WHETHER involving alcohol or illegal mind-altering substances, an alarming statistical connection exists between work-related accidents and drug use, Jiménez said at a press conference held at IAFA headquarters in November to reveal the study s results.
In fact, between 3-15% of fatal injuries at work are related to alcohol and drug use, according to the International Labour Organization (ILO).
Jiménez and Mata s work show that drug users take five times as much disability leave, especially as a result of accidents, Jiménez explained. And 69.2% of drug-users in the workplace reported having accidents in the last 30 days before the study, carried out in late 2004.
Although the study did not determine which drugs were involved in different types of work accidents reported to the National Insurance Institute (INS), the state insurance monopoly, it showed at least one in five work-related car accidents happened while the driver was under the effects of drugs.
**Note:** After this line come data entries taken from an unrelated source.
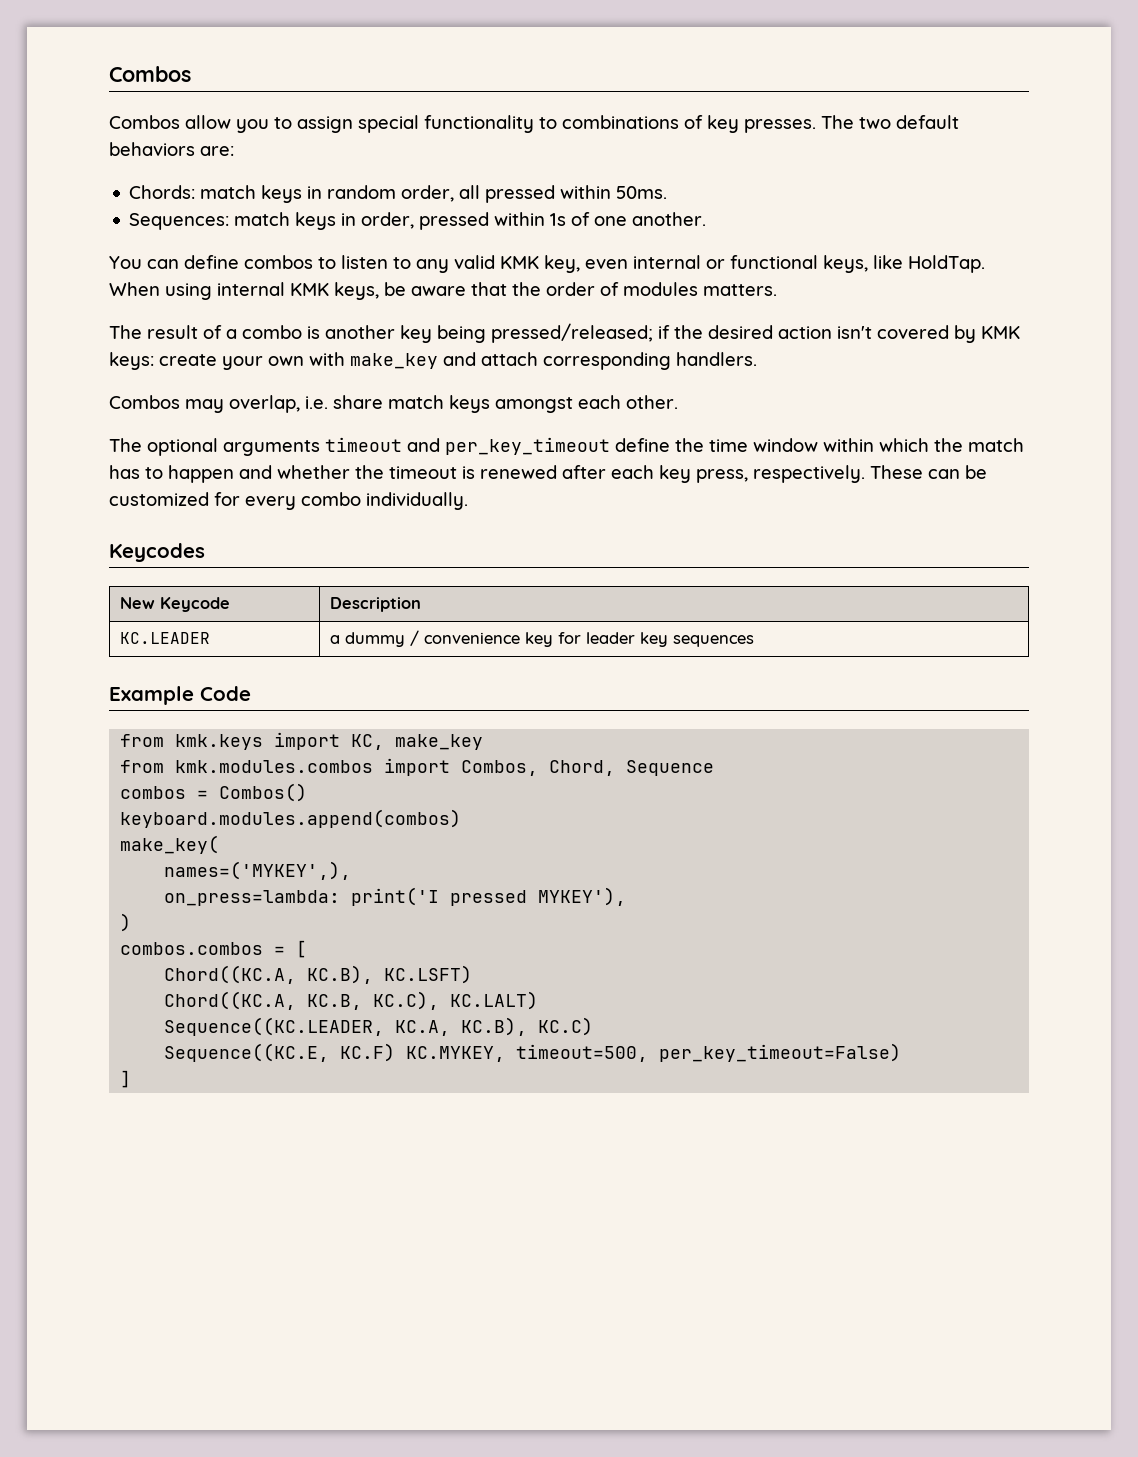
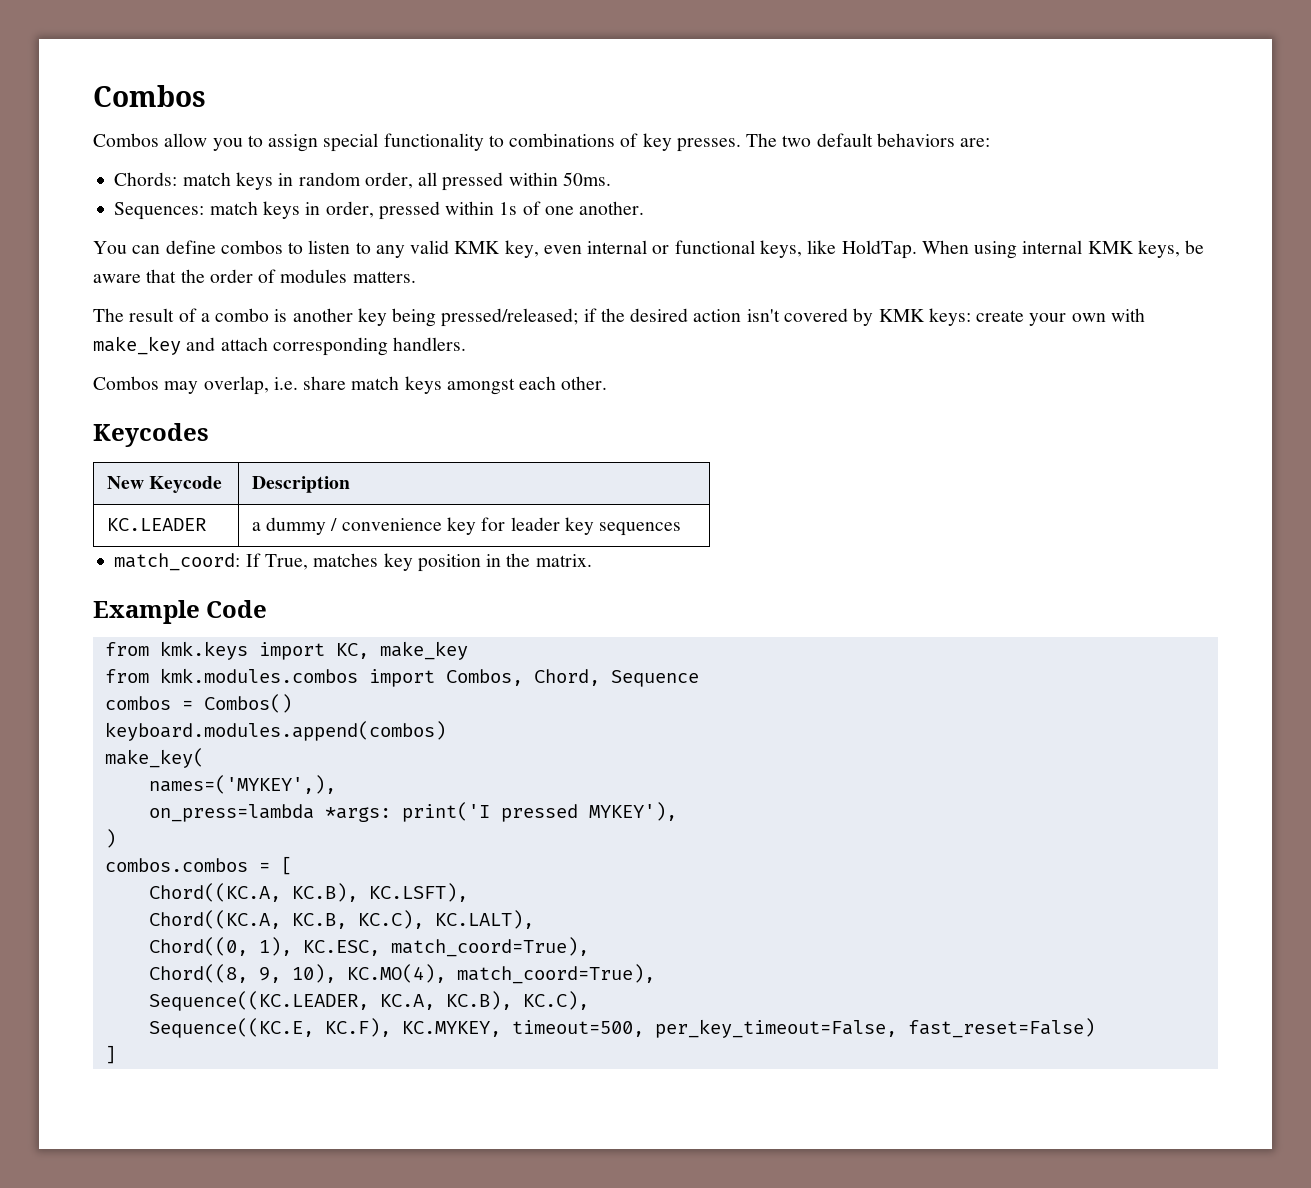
- The optional arguments timeout and per_key_timeout define the time window within which the match has to happen and whether the timeout is renewed after each key press, respectively. These can be customized for every combo individually.
+ match_coord: If True, matches key position in the matrix.
- on_press=lambda: print('I pressed MYKEY'),
+ on_press=lambda *args: print('I pressed MYKEY'),
- Chord((KC.A, KC.B), KC.LSFT)
+ Chord((KC.A, KC.B), KC.LSFT),
- Chord((KC.A, KC.B, KC.C), KC.LALT)
+ Chord((KC.A, KC.B, KC.C), KC.LALT),
+ Chord((0, 1), KC.ESC, match_coord=True),
+ Chord((8, 9, 10), KC.MO(4), match_coord=True),
- Sequence((KC.LEADER, KC.A, KC.B), KC.C)
+ Sequence((KC.LEADER, KC.A, KC.B), KC.C),
- Sequence((KC.E, KC.F) KC.MYKEY, timeout=500, per_key_timeout=False)
+ Sequence((KC.E, KC.F), KC.MYKEY, timeout=500, per_key_timeout=False, fast_reset=False)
The study also revealed that the greater number of hours worked per week, the greater the possibility of accidents, regardless of drug use.
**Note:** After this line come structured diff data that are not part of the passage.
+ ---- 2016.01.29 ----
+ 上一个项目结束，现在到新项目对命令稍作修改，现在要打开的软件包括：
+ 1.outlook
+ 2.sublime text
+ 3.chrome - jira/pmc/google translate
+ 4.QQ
COSTA RICA, one of 10 pilot countries participating in a CICAD-OAS initiative aimed at monitoring the social and economic cost of drug use throughout the American continent, presented the results of this study as part of a mandate of the 2000 Summit of the Americas, according to Jiménez.
The OAS initiative, whose other participating countries include Mexico, Uruguay, Barbados, El Salvador, Colombia, Chile and Argentina, could extend throughout the following decade, he said.
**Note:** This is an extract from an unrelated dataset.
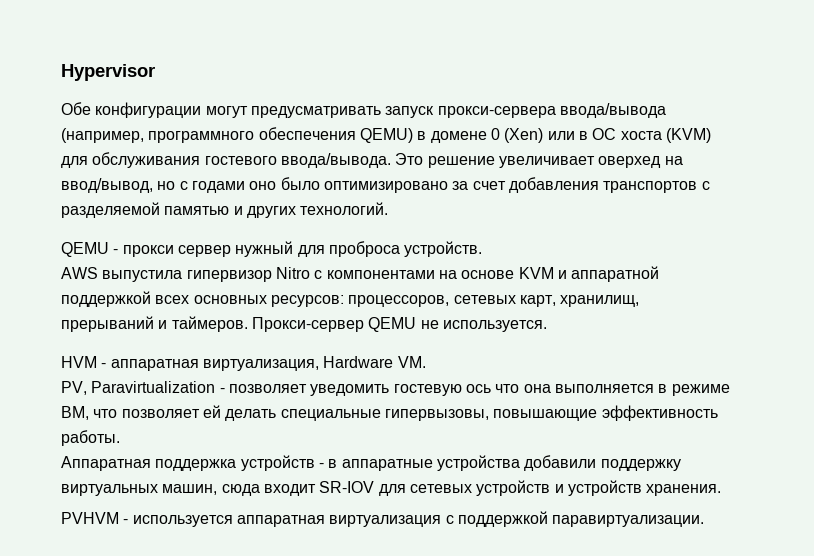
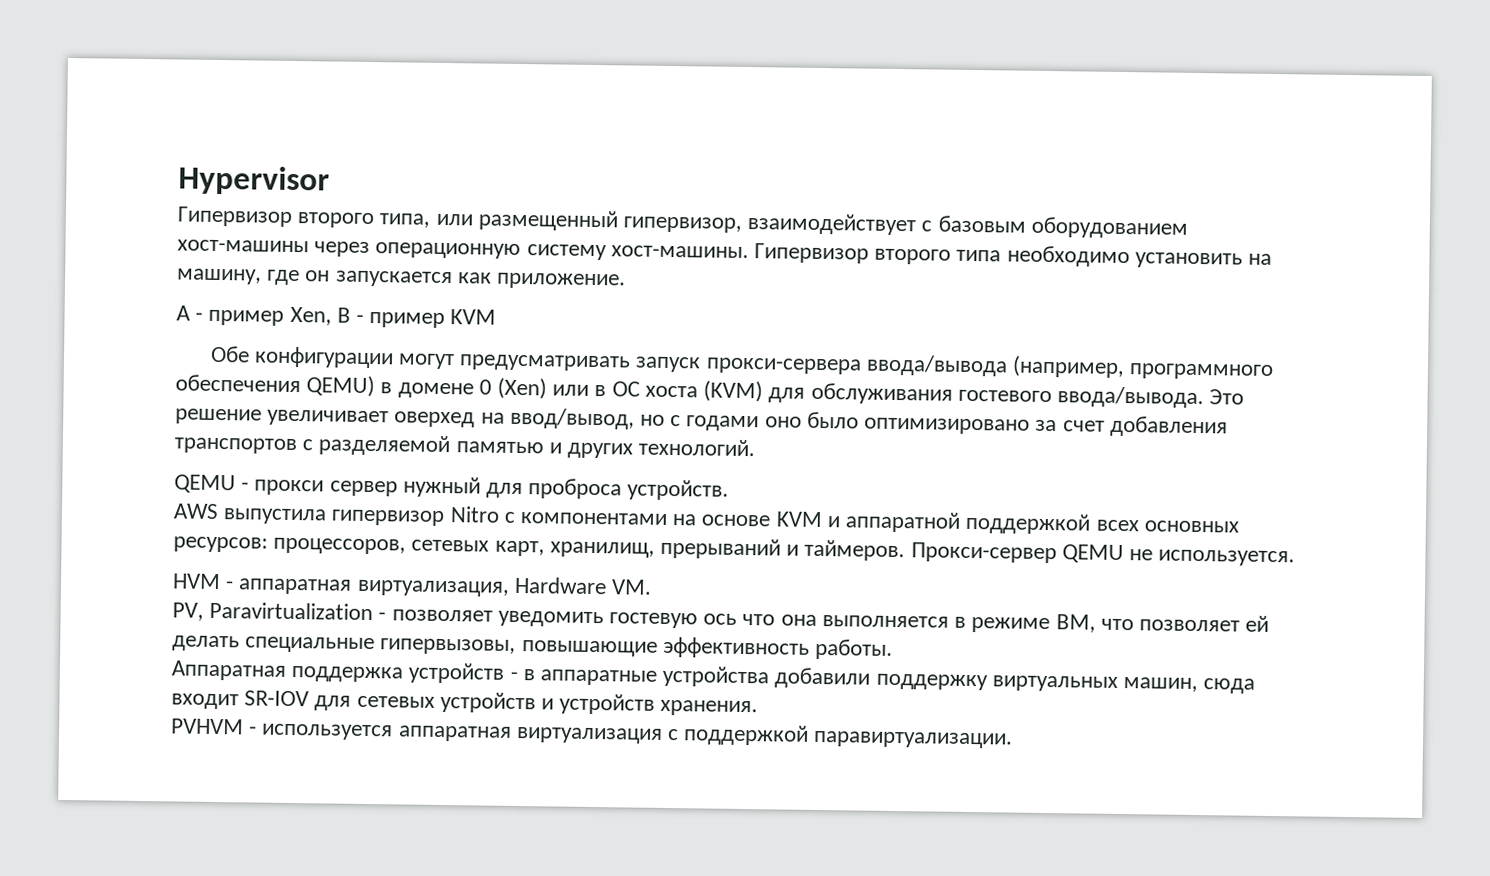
+ Гипервизор второго типа, или размещенный гипервизор, взаимодействует с базовым оборудованием хост-машины через операционную систему хост-машины. Гипервизор второго типа необходимо установить на машину, где он запускается как приложение.
+ А - пример Xen, B - пример KVM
Participating countries tailored their studies to their needs, so The Tico Times was unable to compare injured workers drug use in Costa Rica to that in other countries.
Jiménez said advertising often heavily influences substance use, especially ads that target adolescents and young adults the population of highest risk for drug and alcohol abuse.
Teens and young adults constituted 72.2% of the 785 interviewed workers, the total number of employees who attended INS medical offices from September- November 2004. The ages of those surveyed range from 17-41.
According to Jiménez, most interviewed employees were non-agricultural skilled workers of whom 70% worked for government institutions.
OF approximately 620 articles in the country s Labor Code, which prohibits alcohol and drug use during work hours, not one mentions drug testing at work.
However, the document establishes that employers cannot request medical laboratory exams before or during a labor relationship to discriminate against an employee.
According to lawyer Ricardo Vargas, who has 40 years of experience in labor law, it is expected that employers would give workers an opportunity to cure their addiction through a government-funded or private treatment program.
If an employee continued to take drugs after that, then a dismissal would be admissible, he said.
IAFA runs several free programs to treat addictions to legal and illegal drugs, including one for companies called Smoke-free Spaces, which IAFA started offering in May 2005.
Social worker and program coordinator Teresita Arrieta explained it is a four-stage program through which IAFA certifies companies as smoke-free spaces or spaces containing designated smoking areas in an attempt to protect non-smokers from secondhand smoke.
The program was created in 2000 by the Public Health Ministry which still grants the certifications without the training program added by IAFA, Arrieta said.
As part of its training, IAFA offers conferences and trains company personnel to educate and support their co-workers in quitting smoking, she said, adding that the program s first certifications might be awarded this year to the Municipality of Cartago, east of San José, and Casa Presidencial.
In addition to this program, IAFA offers help for those wanting to break their addiction to illegal drugs. These treatments, coordinated by Jiménez, include group or individual therapy and medication.